The increasing demand for Nd-Dy and Sm-Co based permanent magnets is exacerbating the current critical materials shortage, therefore improving and optimizing current candidate critical element free permanent magnets is necessary to develop future clean energy technologies. In this work, we aim to increase the thermal stability and magnetic performance of Ce₂Fe₁₄B based permanent magnets through the substitution of Ce ions with noncritical rare earth elements Lu and Y. The substitution of Lu (x=0; 0.05; 0.1; 0.15) for Ce ions in (LuxCe_2-x)Fe₁₄B was unsuccessful, likely due to disparities in ionic size and valencies, and failed to exhibit improved thermal stability or magnetic performance.

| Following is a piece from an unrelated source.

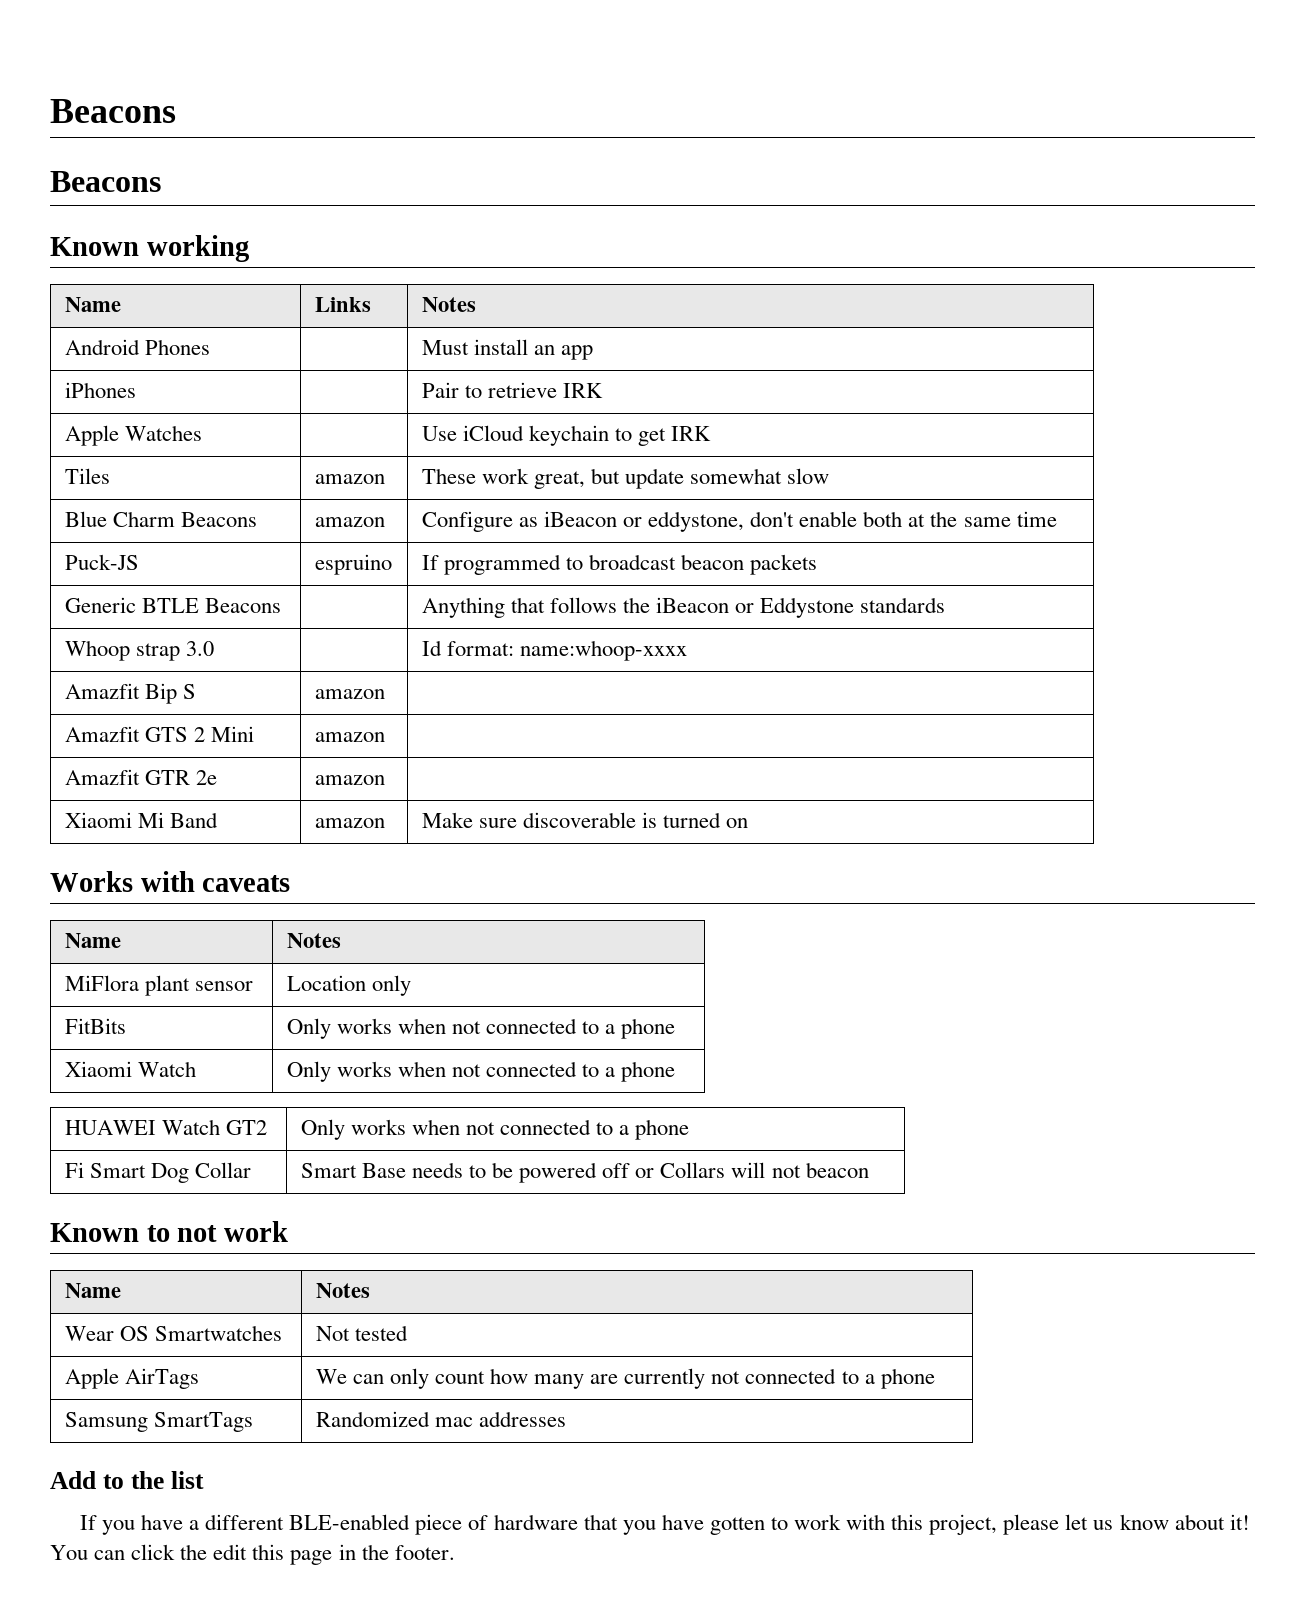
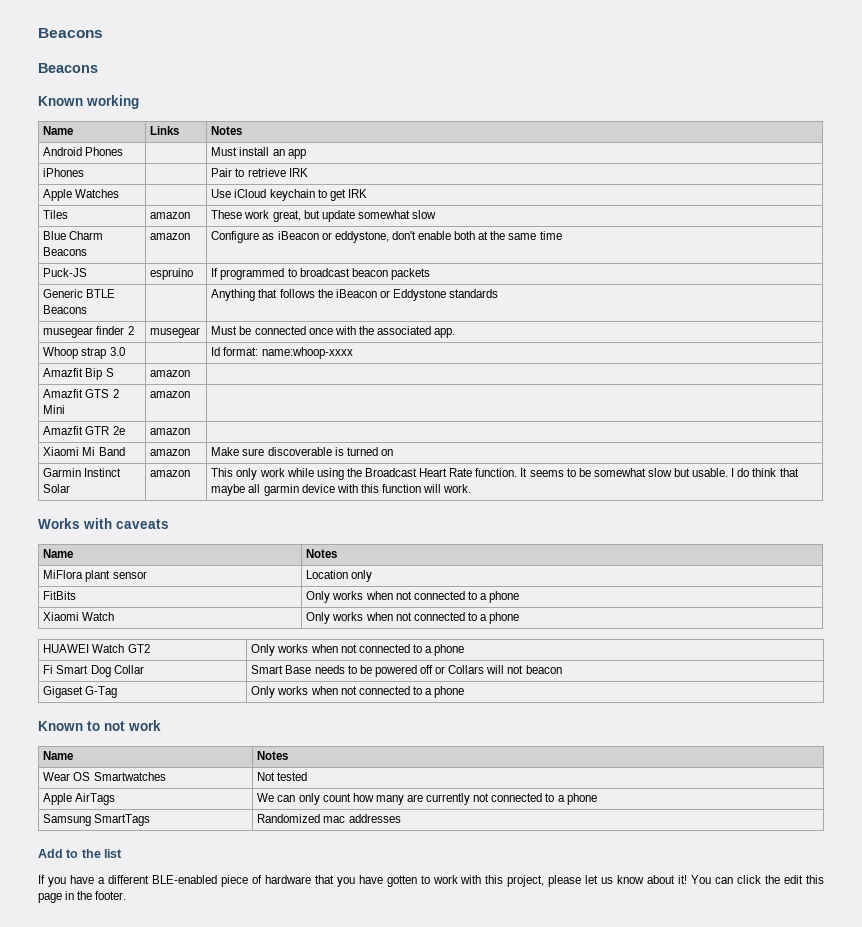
(946, 605) none -> [43,326,134,338] [150,327,201,338] [211,326,456,338] // musegear finder 2 | musegear | Must be connected once with the associated app.
(749, 823) none -> [43,468,122,477] [43,484,71,493] [150,470,191,477] [211,468,799,480] [211,484,472,496] // Garmin Instinct Solar | amazon | This only work while using the Broadcast Heart Rate function. It seems to be somewhat slow but usable. I do think that maybe all garmin device with this function will work.
(869, 1170) none -> [43,686,118,698] [251,686,465,698] // Gigaset G-Tag | Only works when not connected to a phone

In contrast, Y substitution for Ce ions in (Y_xCe_2-x)Fe14B (x= 0.1; 0.2; 0.3; 0.4; 0.5) alloys was successful. Notably, these alloys demonstrated enhanced thermal stability, as evidenced by an increase in the Curie temperature, reaching a peak of 443 K at x= 0.5. Y substitution also helped to suppress the CeFe2 Laves phase. Without loss of the anisotropy field Y substitution increased the saturation magnetization, MS, peaking at MS = 125 emu/g for a Y concentration of x= 0:4, demonstrating (Y_0.4Ce_1.6)Fe₁₄B as a potential critical element free permanent magnet with an energy product as high as 29 MGOe. This work is advantageous in developing low cost high performance permanent magnets with reduced or little to no critical rare earth elements.